EXERCISE GOAL:
Without the pictures, output all of the data exactly.

#### EXERCISE MATERIALS

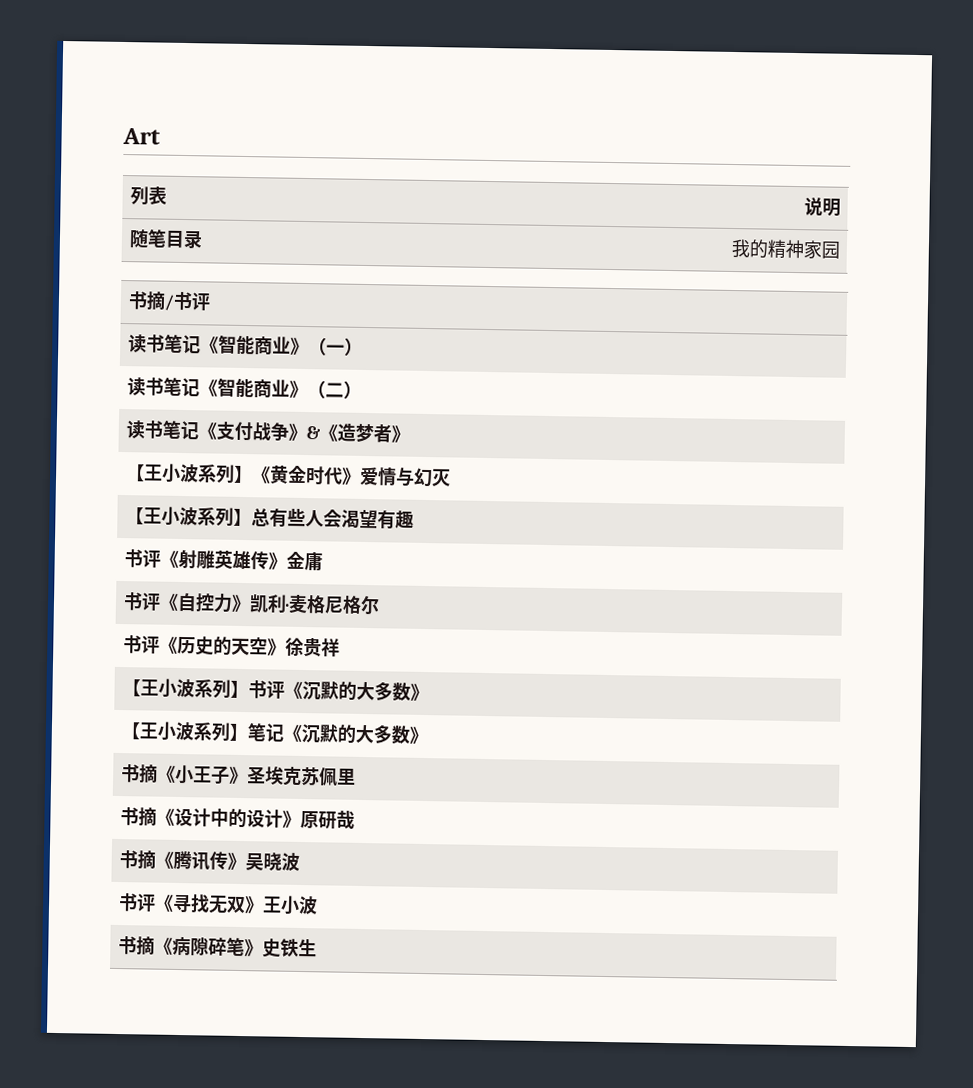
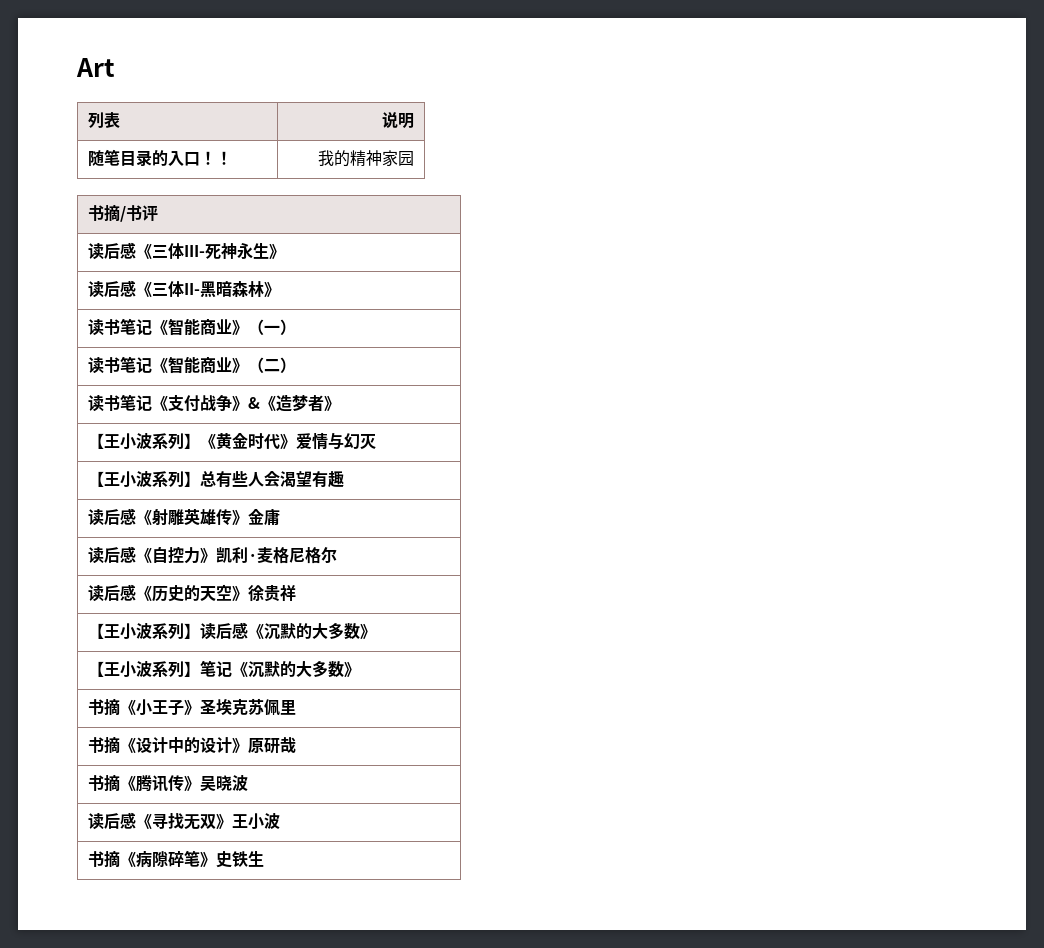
- 随笔目录 | 我的精神家园
+ 随笔目录的入口！！ | 我的精神家园
+ 读后感《三体III-死神永生》
+ 读后感《三体II-黑暗森林》
- 书评《射雕英雄传》金庸
+ 读后感《射雕英雄传》金庸
- 书评《自控力》凯利·麦格尼格尔
+ 读后感《自控力》凯利·麦格尼格尔
- 书评《历史的天空》徐贵祥
+ 读后感《历史的天空》徐贵祥
- 【王小波系列】书评《沉默的大多数》
+ 【王小波系列】读后感《沉默的大多数》
- 书评《寻找无双》王小波
+ 读后感《寻找无双》王小波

########

EXERCISE ANSWER:
- 随笔目录 | 我的精神家园
+ 随笔目录的入口！！ | 我的精神家园
+ 读后感《三体III-死神永生》
+ 读后感《三体II-黑暗森林》
- 书评《射雕英雄传》金庸
+ 读后感《射雕英雄传》金庸
- 书评《自控力》凯利·麦格尼格尔
+ 读后感《自控力》凯利·麦格尼格尔
- 书评《历史的天空》徐贵祥
+ 读后感《历史的天空》徐贵祥
- 【王小波系列】书评《沉默的大多数》
+ 【王小波系列】读后感《沉默的大多数》
- 书评《寻找无双》王小波
+ 读后感《寻找无双》王小波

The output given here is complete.